The second query we’ll use is more complex and we can expect that both databases’ execution times will increase:
SET @start_time = NOW(); SELECT author.first_name, author.last_name, COUNT(*) FROM book_details, book_author, author WHERE book_details.id = book_author.book_details_id AND book_author.author_id = author.id GROUP BY author.first_name, author.last_name ORDER BY author.first_name, author.last_name; SET @end_time = NOW(); SELECT TIMEDIFF(@end_time, @start_time) AS difference;
In this case, the indexed database gave us the result two times faster than the unindexed database.
We’ll modify the second SELECT query a little, adding a selection condition:
SET @start_time = NOW(); SELECT author.first_name, author.last_name, COUNT(*) FROM book_details, book_author, author WHERE author.first_name = "Ernest" AND book_details.id = book_author.book_details_id AND book_author.author_id = author.id GROUP BY author.first_name, author.last_name ORDER BY author.first_name, author.last_name; SET @end_time = NOW(); SELECT TIMEDIFF(@end_time, @start_time) AS difference;
Once again, the indexed database returned its result two times quicker than the unindexed database. This is due to the fact that I’ve used indexed columns; the GROUP BY and ORDER BY clauses use an index when it’s available. Of course, that index must contain the same columns in the same order they are used in the GROUP BY and ORDER BY clauses.
The result of all three test cases is as expected. Indexes improve performance significantly when we’re using SELECT queries and when we need to ORDER returned values.

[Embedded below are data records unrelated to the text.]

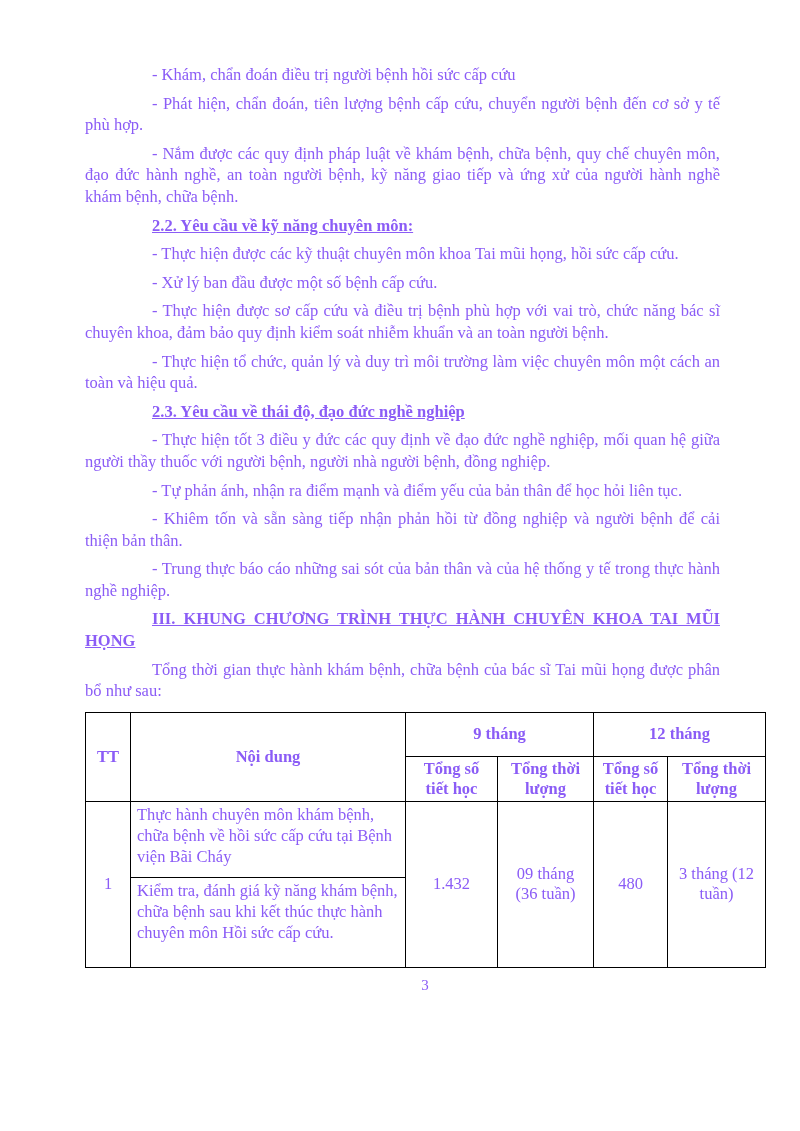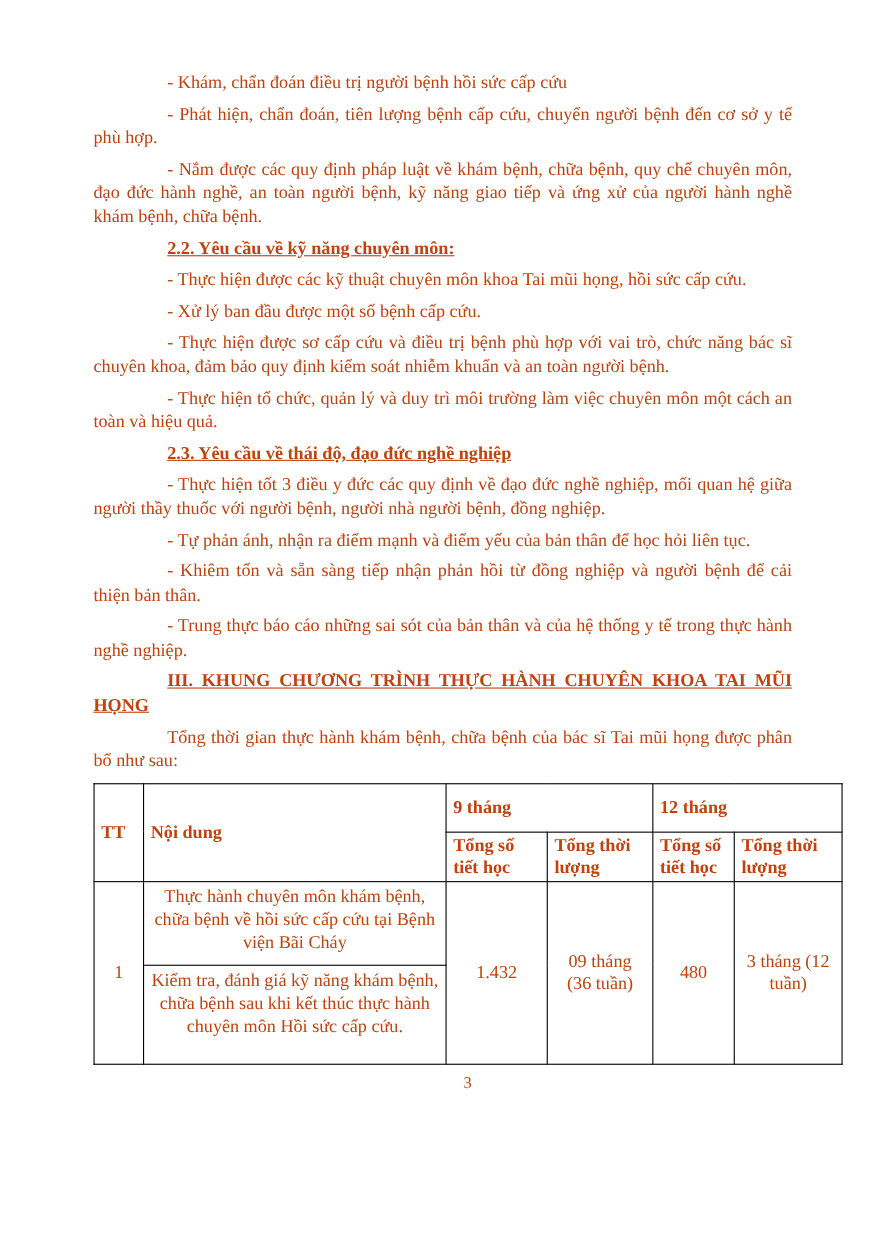"- Khám, chẩn đoán điều" .page { color: #c2410c -> #8b5cf6 }
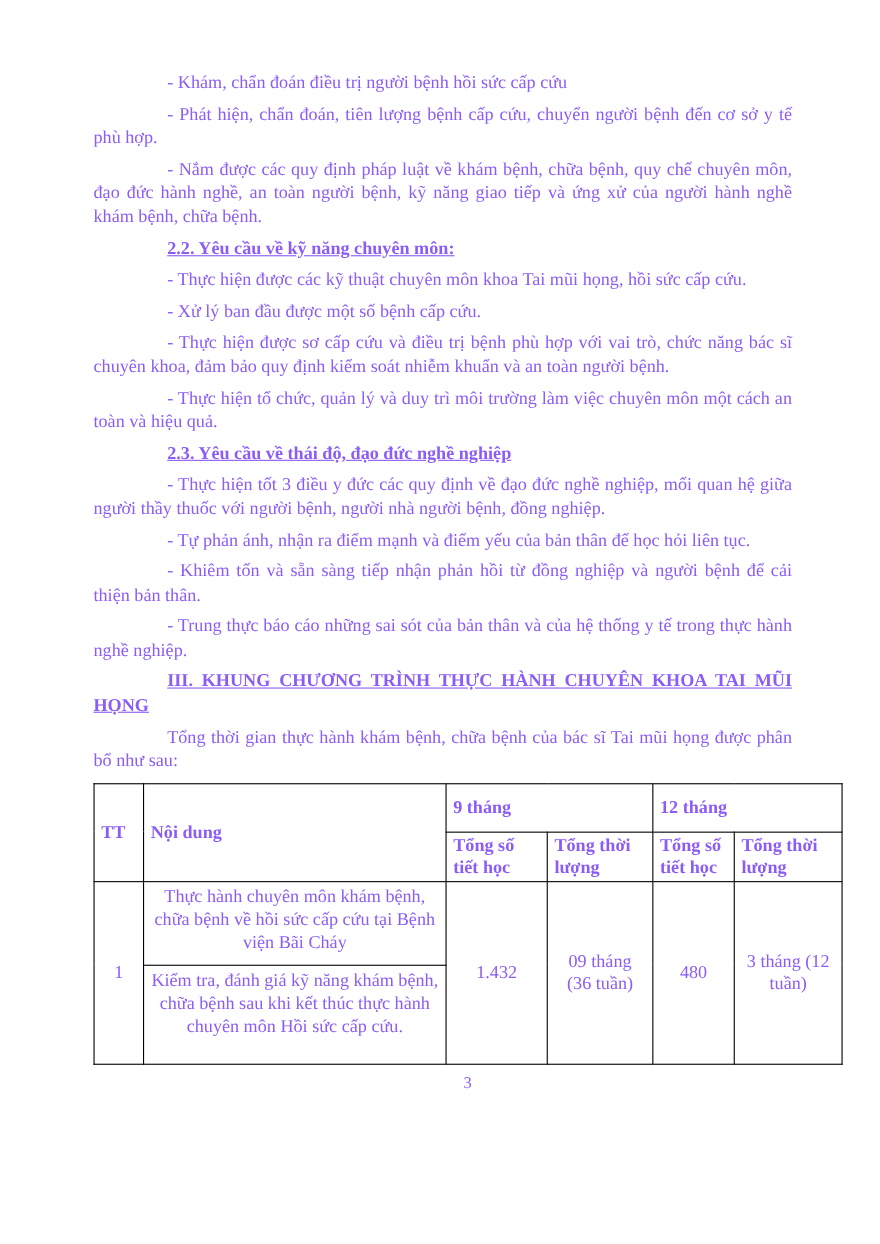"9 tháng" table.program th { text-align: left -> center }
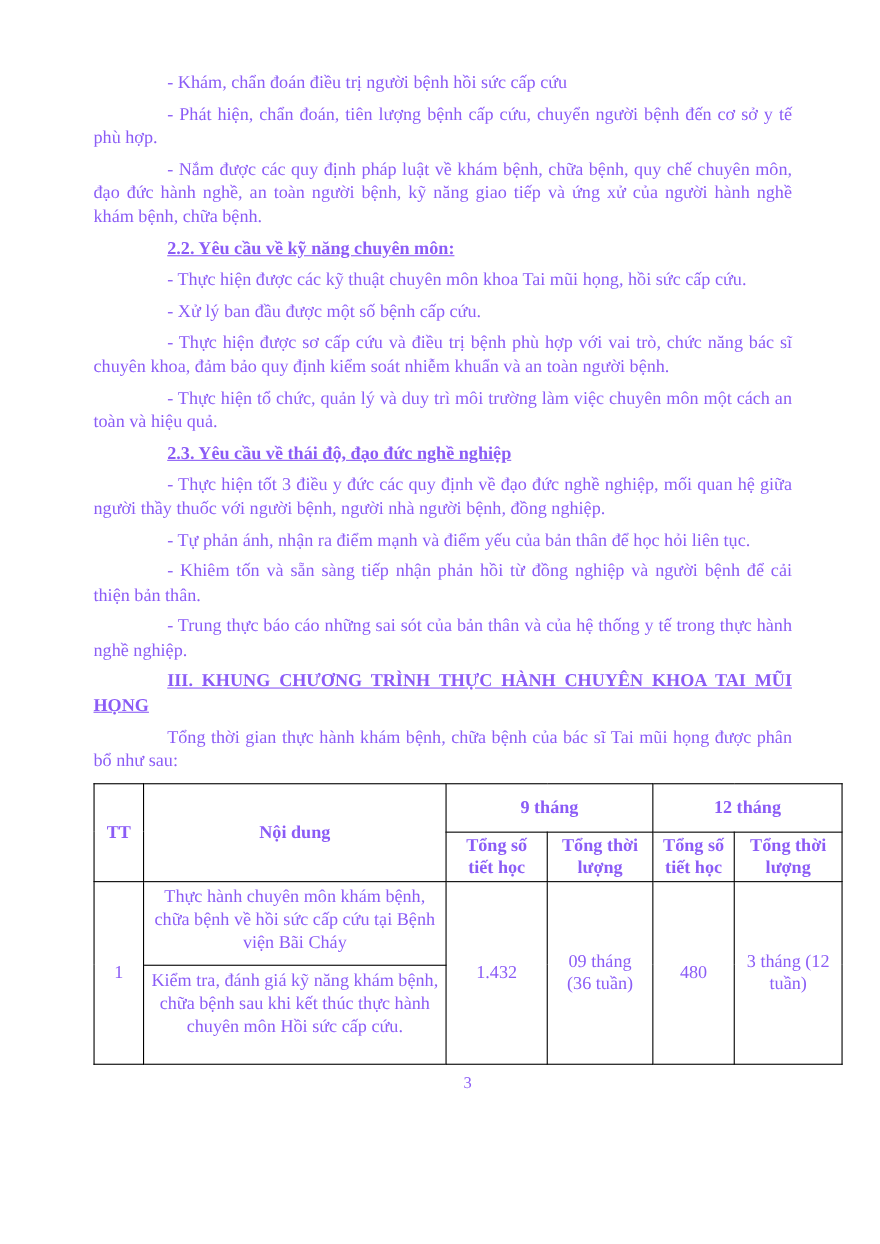"Thực hành chuyên môn khám" td.cell-content { text-align: center -> left }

- The last performance test executes a stored procedure that deletes 10,000 rows from
book_authortables; generates random values; and then adds 10,000 rows in all four tables. I won’t paste in the procedure code because it’s simply too large (and pointless) to do so.

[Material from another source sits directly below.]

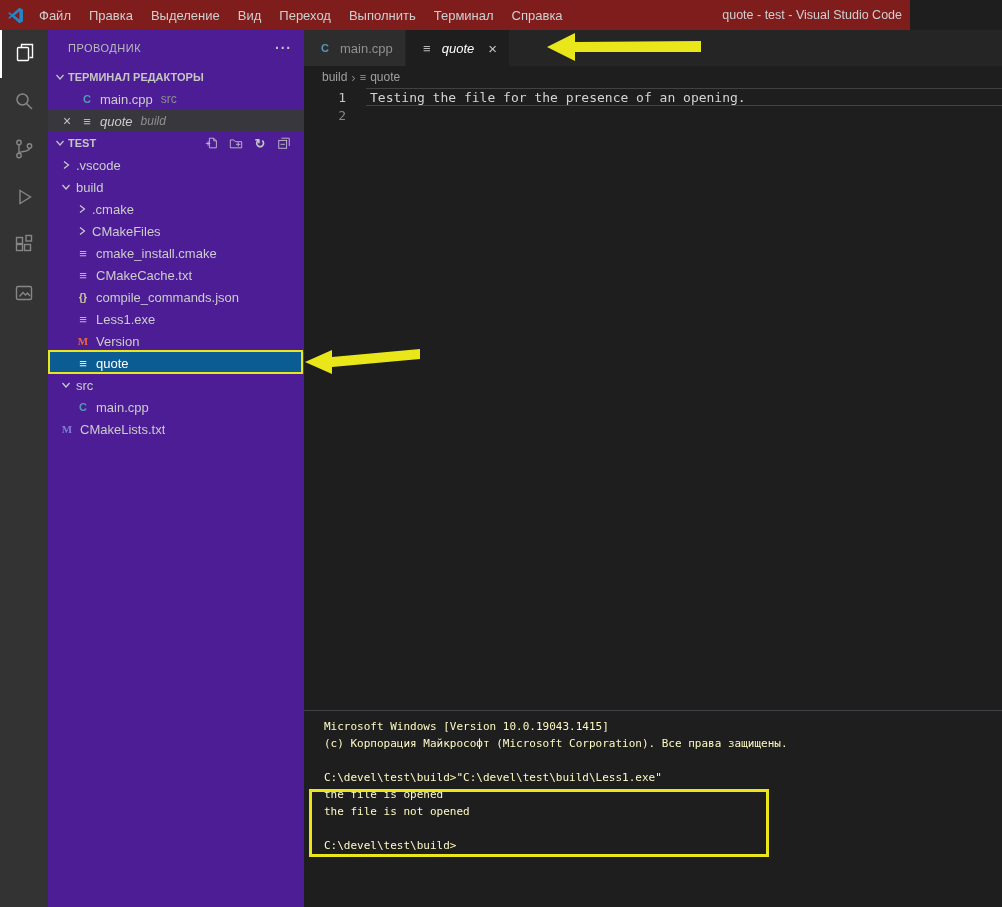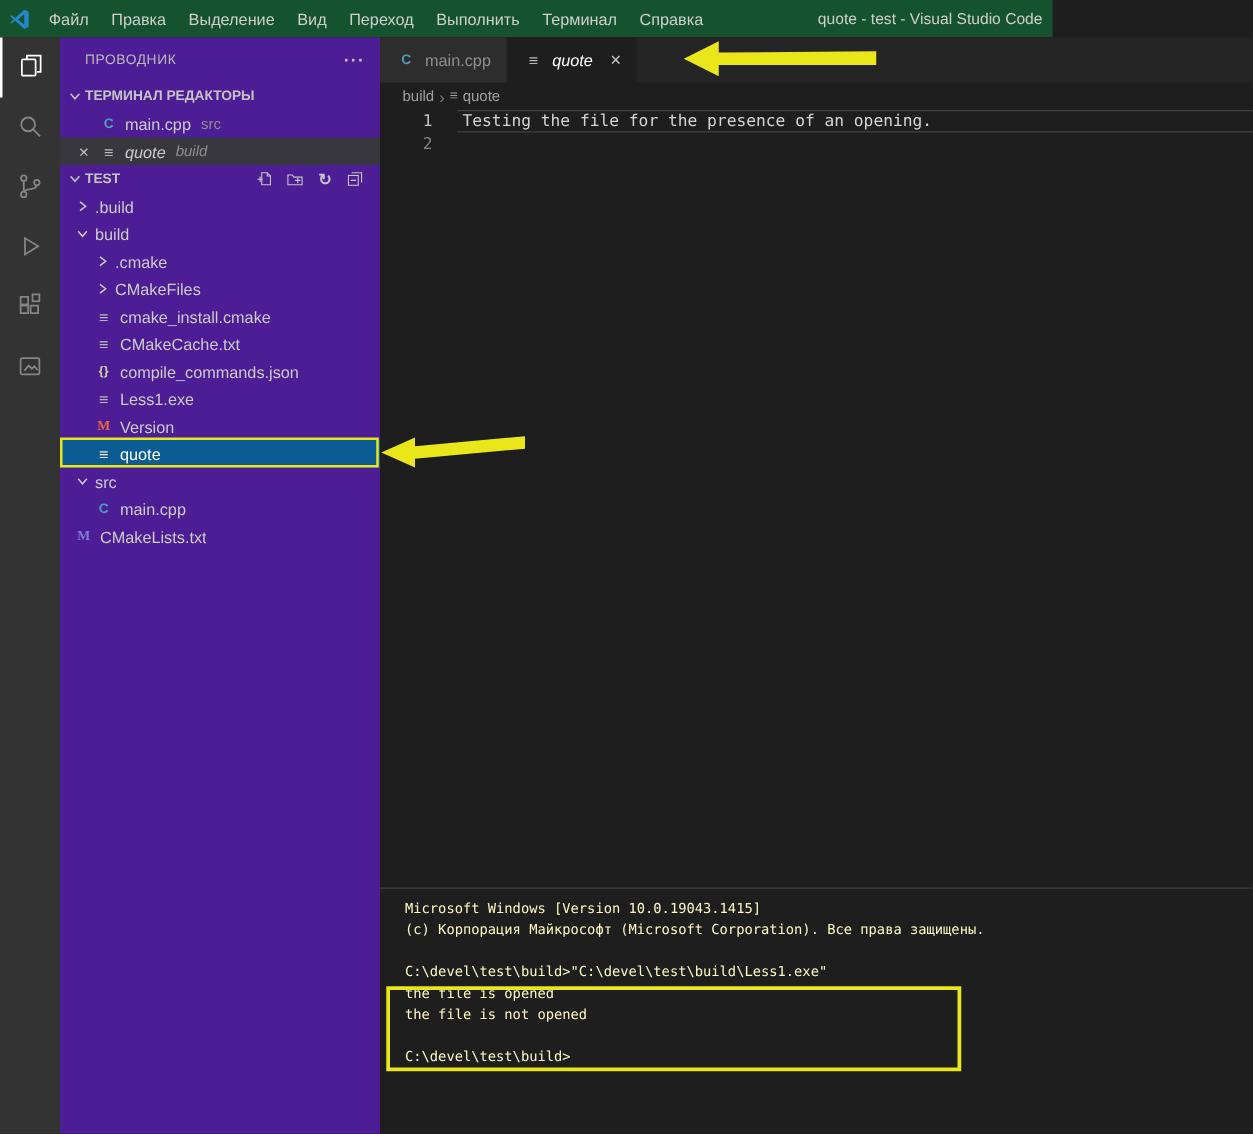"Файл" .titlebar { background: #14532d -> #7f1d1d; width: 842px -> 910px }
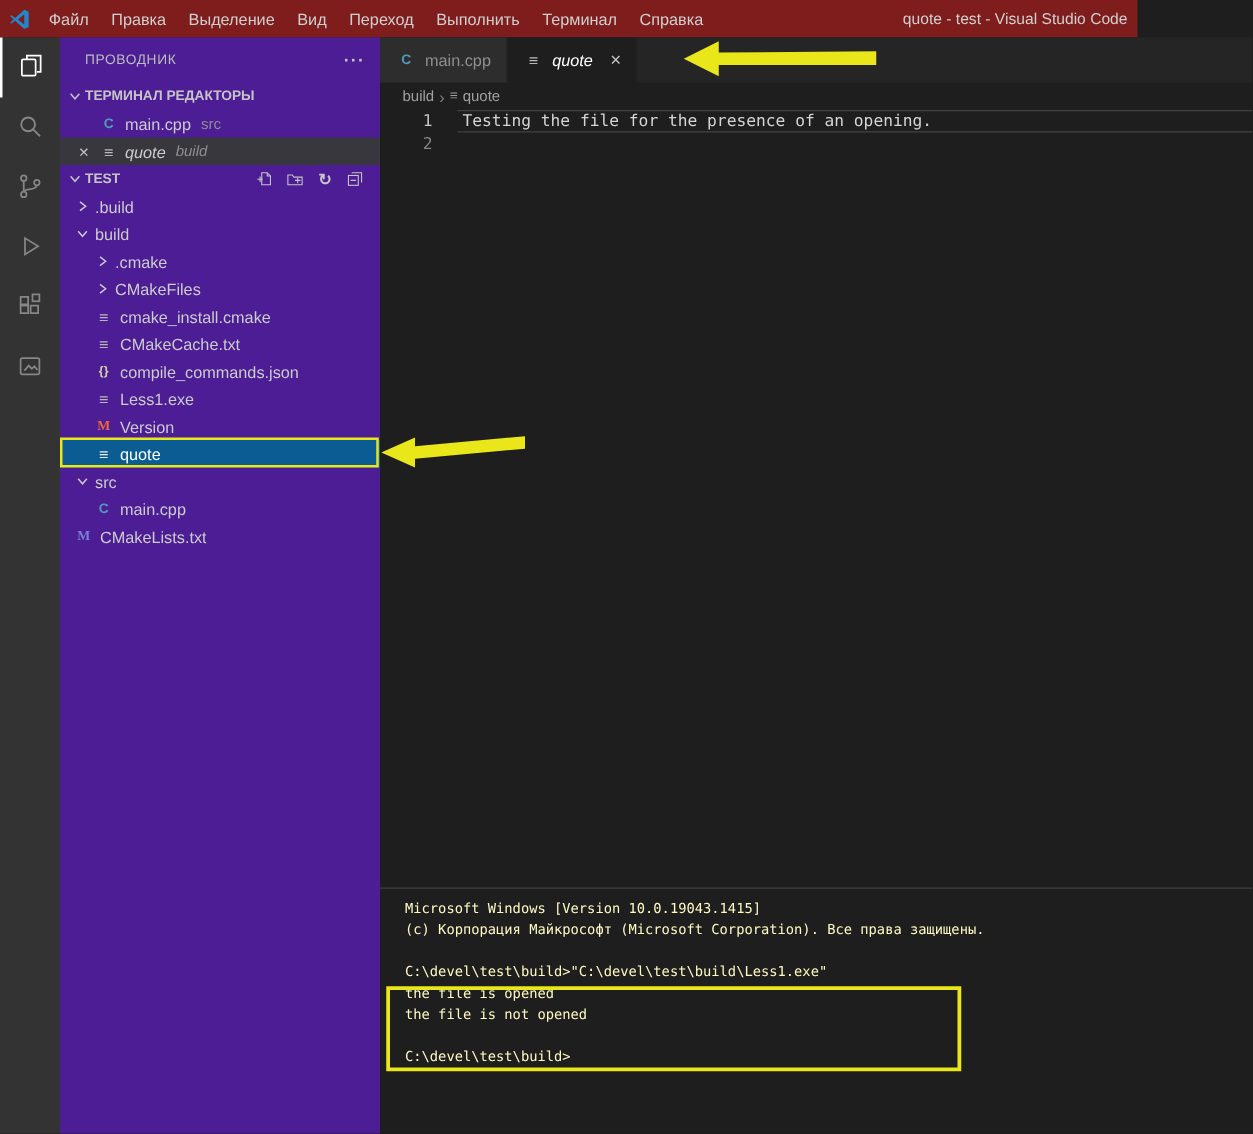".build" span.lbl { text: .build -> .vscode }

This procedure required 50% more time on the indexed database. This highlights the fact that an indexed database needs time to modify the index structure when we’re adding, changing or deleting records.
Indexes are very powerful database structures. You probably won’t need them when handling smaller datasets. But as things become complicated, indexes play a crucial role in overall performance. We’ve presented three commonly-used index structures, and we’ve considered their advantages and disadvantages. During testing, we’ve shown that indexes lead to better performance when retrieving and changing data.